Provided records:
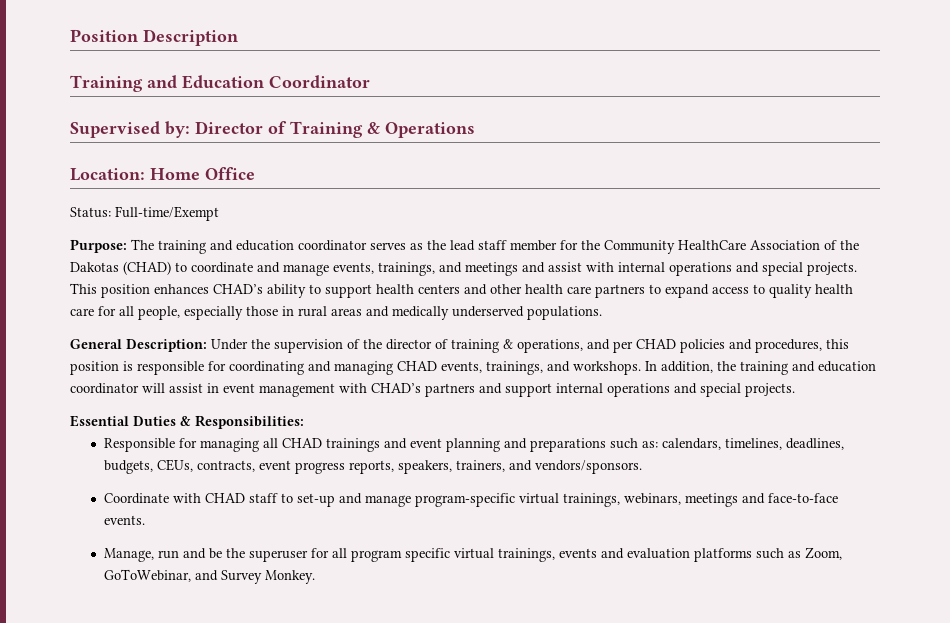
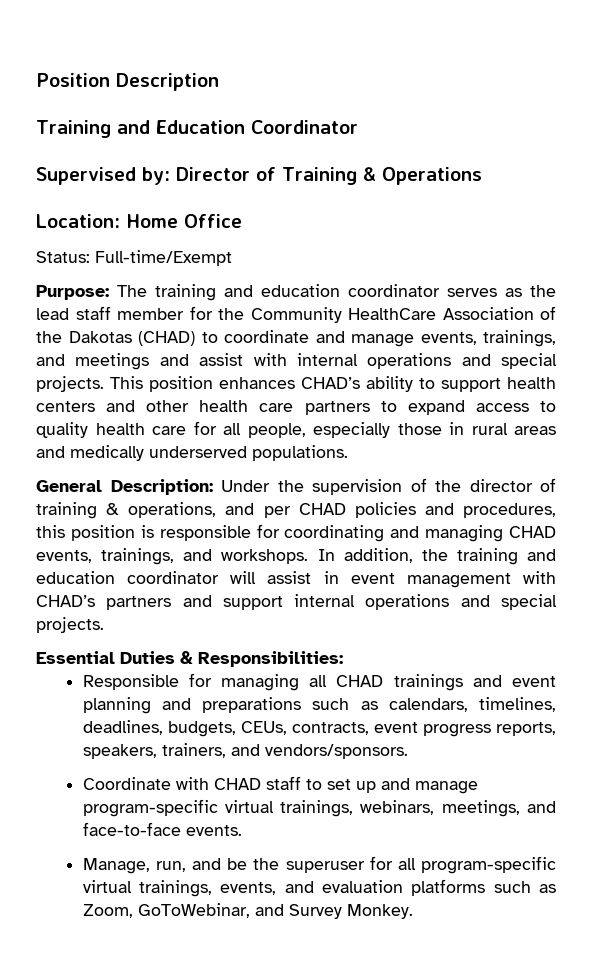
- Responsible for managing all CHAD trainings and event planning and preparations such as: calendars, timelines, deadlines, budgets, CEUs, contracts, event progress reports, speakers, trainers, and vendors/sponsors.
+ Responsible for managing all CHAD trainings and event planning and preparations such as calendars, timelines, deadlines, budgets, CEUs, contracts, event progress reports, speakers, trainers, and vendors/sponsors.
- Coordinate with CHAD staff to set-up and manage program-specific virtual trainings, webinars, meetings and face-to-face events.
+ Coordinate with CHAD staff to set up and manage program-specific virtual trainings, webinars, meetings, and face-to-face events.
- Manage, run and be the superuser for all program specific virtual trainings, events and evaluation platforms such as Zoom, GoToWebinar, and Survey Monkey.
+ Manage, run, and be the superuser for all program-specific virtual trainings, events, and evaluation platforms such as Zoom, GoToWebinar, and Survey Monkey.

Task: Transcribe every entry exactly, leaving out the pictures.

Result:
- Responsible for managing all CHAD trainings and event planning and preparations such as: calendars, timelines, deadlines, budgets, CEUs, contracts, event progress reports, speakers, trainers, and vendors/sponsors.
+ Responsible for managing all CHAD trainings and event planning and preparations such as calendars, timelines, deadlines, budgets, CEUs, contracts, event progress reports, speakers, trainers, and vendors/sponsors.
- Coordinate with CHAD staff to set-up and manage program-specific virtual trainings, webinars, meetings and face-to-face events.
+ Coordinate with CHAD staff to set up and manage program-specific virtual trainings, webinars, meetings, and face-to-face events.
- Manage, run and be the superuser for all program specific virtual trainings, events and evaluation platforms such as Zoom, GoToWebinar, and Survey Monkey.
+ Manage, run, and be the superuser for all program-specific virtual trainings, events, and evaluation platforms such as Zoom, GoToWebinar, and Survey Monkey.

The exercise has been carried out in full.